Patient-derived recombinant antibody cloning and production

Matched and productive heavy and light chain variable regions, obtained as described above, were cloned into pVITRO1-IgG1/k or pVITRO1-IgG1/λ using the Polymerase Incomplete Primer Extension (PIPE) technique as previously described79,89. Briefly, pVITRO1-IgG1/k or pVITRO1-IgG1/λ and pCR-Blunt-VH and pCR-Blunt-VL were used as template PIPE PCR reactions to amplify the vector and the variable regions. Successfully cloned plasmid DNA was purified as described above.

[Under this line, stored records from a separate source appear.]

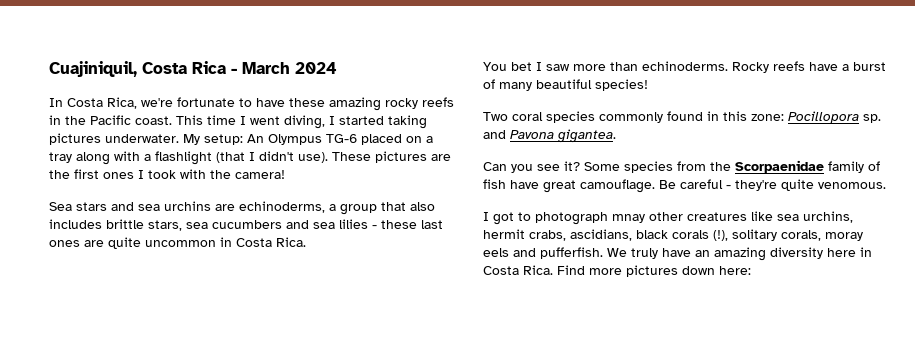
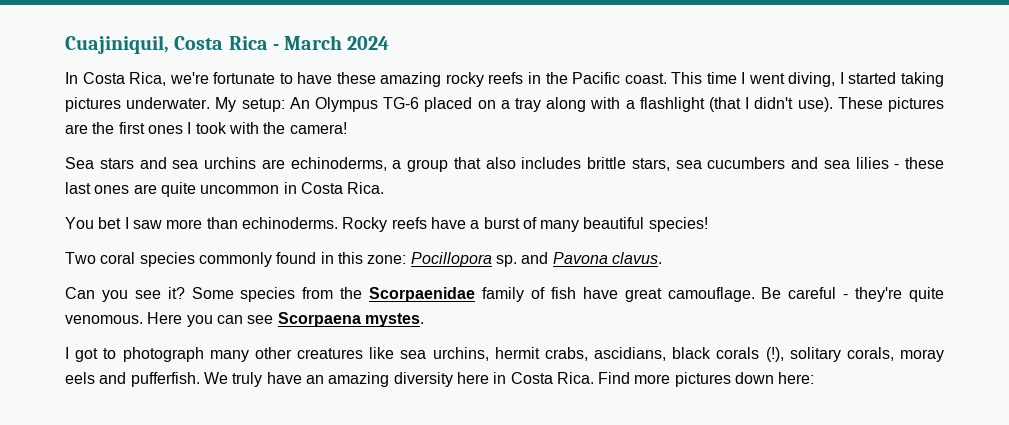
- Two coral species commonly found in this zone: Pocillopora sp. and Pavona gigantea.
+ Two coral species commonly found in this zone: Pocillopora sp. and Pavona clavus.
+ Here you can see Scorpaena mystes.
- I got to photograph mnay other creatures like sea urchins, hermit crabs, ascidians, black corals (!), solitary corals, moray eels and pufferfish.
+ I got to photograph many other creatures like sea urchins, hermit crabs, ascidians, black corals (!), solitary corals, moray eels and pufferfish.

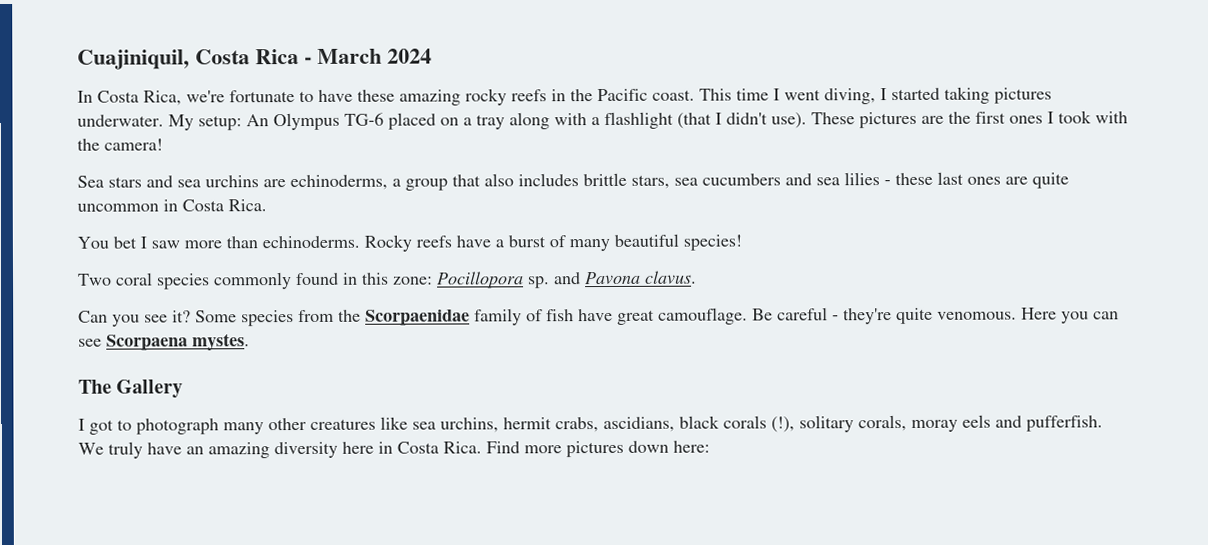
+ The Gallery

Patient-derived recombinant IgG1 antibodies were produced as described before90. Briefly, pVITRO1 plasmids described above were used to transfect Expi293F cells using Expi293 Expression System Kit and recombinant IgG1 were purified from cell-culture supernatant by affinity chromatography using Protein A Columns (Pierce), according to manufacturer’s instructions.

Immuno-mass spectrometry

Patient-derived recombinantly-expressed IgG1 (n = 12) antibodies were tested for their reactivity against tissue lysates from fresh frozen skin (n = 3) and melanoma (n = 2), alongside a negative (anti-NIP IgG1) and positive (anti-CSPG4 IgG1) control. Recombinant IgG1 were loaded on protein G magnetic beads and incubated with tissue lysates. The beads were then washed and the immunoprecipitated proteins were digested with Trypsin and analyzed by Liquid chromatography coupled to tandem mass spectrometry (LC-MS/MS) followed by Parallel reaction monitoring mass spectrometry (PRM-MS). Details regarding experimental and bioinformatic procedure are included the Supplementary Materials and Methods. The obtained list of proteins was filtered by removing: Ig heavy and light chains and protein contaminants (keratins, complement, apolipoproteins); proteins identified in the anti-NIP negative control; and proteins identified in only one replicate. For serum immuno-mass spectrometry we used serum samples from melanoma patients (n = 33) and healthy volunteers (n = 3) and tested IgG autoantibodies reactivity against a pool of 46 normal human tissues (from which were extracted more than 13000 antigens) as described in ref. 91.

Statistical analyses

Statistical analyses of flow cytometric studies of B cell subsets were performed using GraphPad Prism software (version 9, GraphPad). Unpaired data are shown as truncated violin plots, median is represented with a thick dashed line, quartiles are represented with a thin dotted line. Analyses of matched tumor and blood samples are represented with paired dot plots, with lines connecting the pairs. Statistical significance was calculated with Mann–Whitney test (unpaired data) or Wilcoxon test (paired data), P values less than 0.05 were considered statistically significant. Single, double, triple, and quadruple asterisks indicate P < 0.05, P < 0.01, P < 0.001 and P < 0.0001, respectively. R version 4.1.2 and python version 3.9.7 were used to analyze B cell antibody repertoires. As regards, B cell antibody repertoire statistical analyses, for comparison of gene usage frequencies we used a two-sample proportion z-test, while for comparison of ratios of antibody class/subclass across different data groupings, the observed statistic was compared against a null distribution of the said ratio, as described in detail above (see “Antibody repertoire analysis”). Comparison of gene expression and antibody mutation rates was performed using Mann–Whitney test (GraphPad Prism software). Serum immuno-mass spectrometry presence absence clustering was performed using the Rvenn package in R.

Reporting summary

Further information on research design is available in the Nature Portfolio Reporting Summary linked to this article.